Single by Jvke

from the album This Is What ____ Feels Like (Vol. 1–4)
- Released: February 28, 2023
- Genre: Indie-pop
- Length: 2:37
- Label: AWAL
- Songwriters: Jacob Lawson; Aidan Peterson; Zac Lawson;
- Producers: Jvke; Instupendo; Zvc;

Jvke singles chronology
| "Hero" (2022) | "This Is What Heartbreak Feels Like" (2023) | "This Is What Losing Someone Feels Like" (2023) |

Remix cover

Music video
- "This Is What Heartbreak Feels Like" on YouTube

= This Is What Heartbreak Feels Like =

"This Is What Heartbreak Feels Like" (stylized in all lowercase) is a song by American singer Jvke. The song was originally released as a promotional single on March 31, 2022 before impacting US contemporary hit radio on February 28, 2023 as an official single. The song was certified platinum by the RIAA on February 28, 2025. The song peaked at number 66 on the UK Video Streaming Chart for 13 weeks, (Note: Technically 14 weeks counting position 96.) a week later, going down to position 96. It is a pop song that includes lyrics about romantic themes. A remix featuring CG5 was released on April 25, 2025.

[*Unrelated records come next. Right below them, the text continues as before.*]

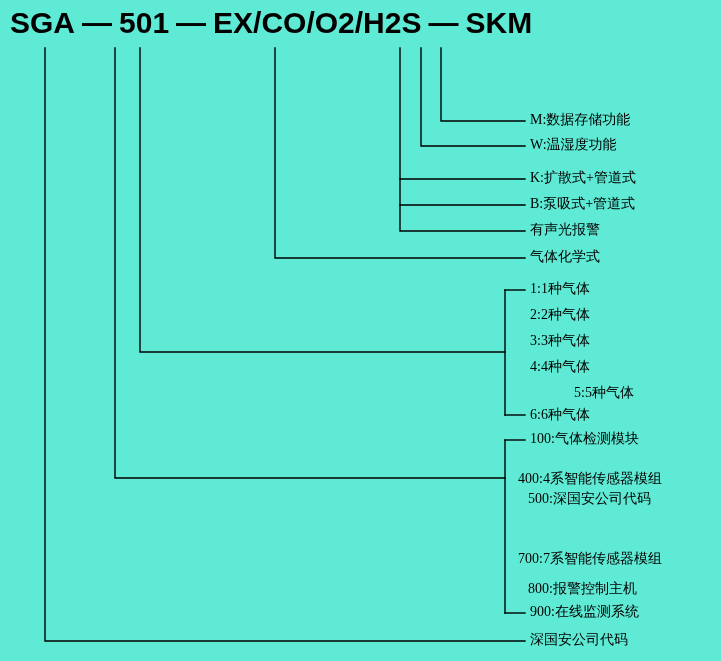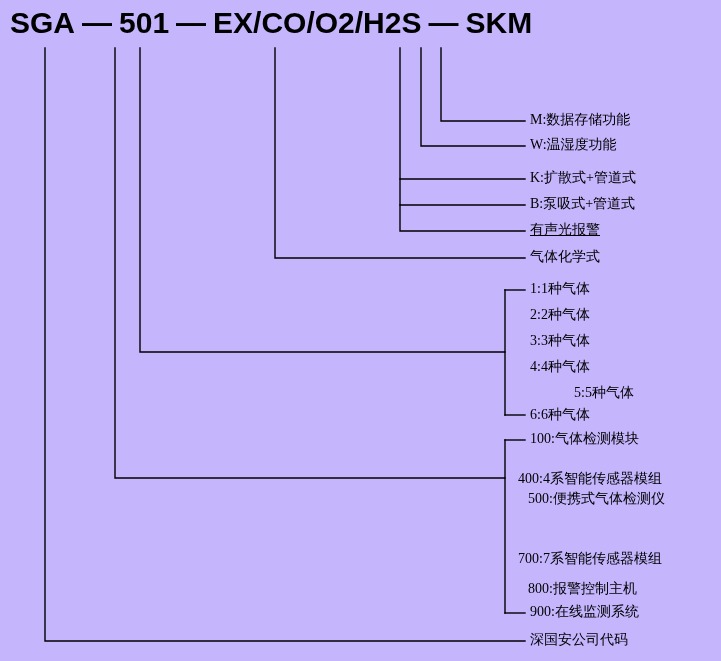"SGA" #stage { background: #c4b5fd -> #5eead4 }
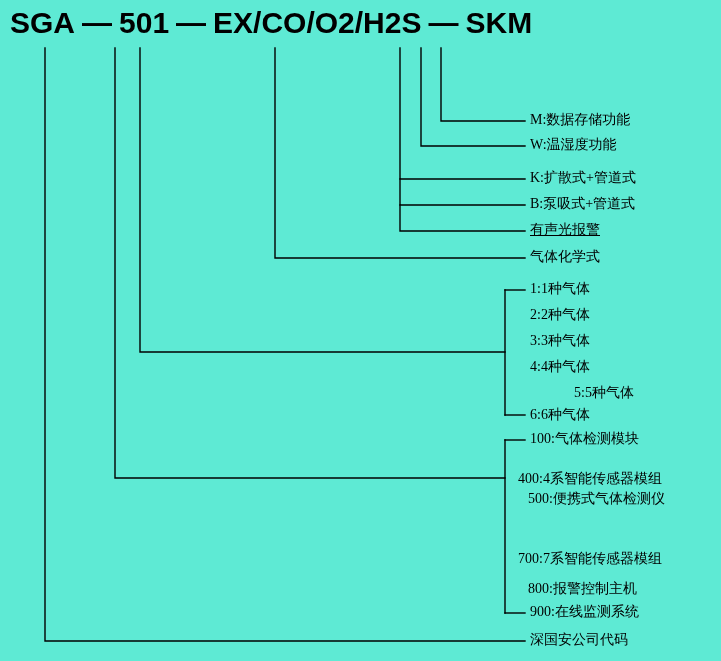"有声光报警" div.lbl { text-decoration: underline -> none }
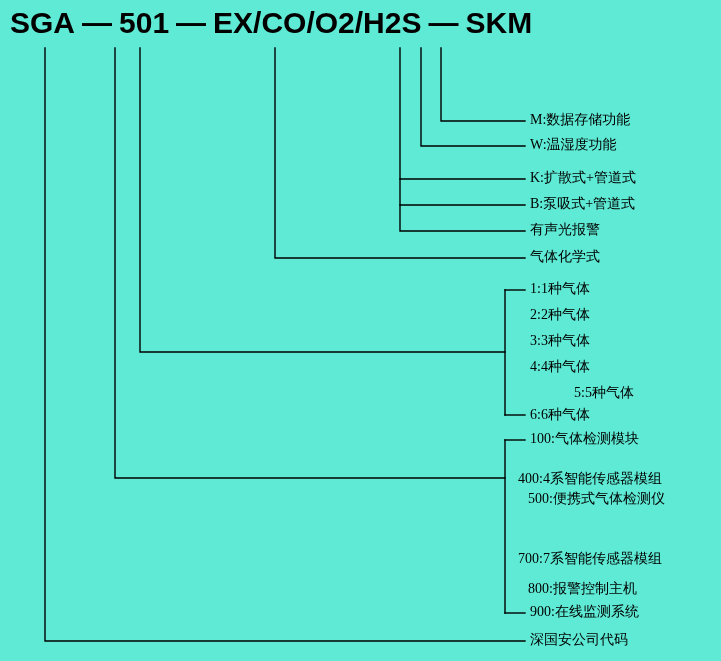"500:便携式气体检测仪" div.lbl { text: 500:便携式气体检测仪 -> 500:深国安公司代码 }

==Virality and commercial performance==
"This Is What Heartbreak Feels Like" first went viral on TikTok starting in 2023, following the release of "This Is What Love Feels Like".

==Charts==

Chart performance for "This Is What Heartbreak Feels Like"
| Chart (2024) | Peak position |
|---|---|
| UK Video Streaming Chart (OCC) | 66 |

== Certifications ==

Certifications for "This Is What Heartbreak Feels Like"
| Region | Certification | Certified units/sales |
| United Kingdom (BPI) | Silver | 200,000^{‡} |
| United States (RIAA) | Platinum | 1,000,000^{‡} |
^{‡} Sales+streaming figures based on certification alone.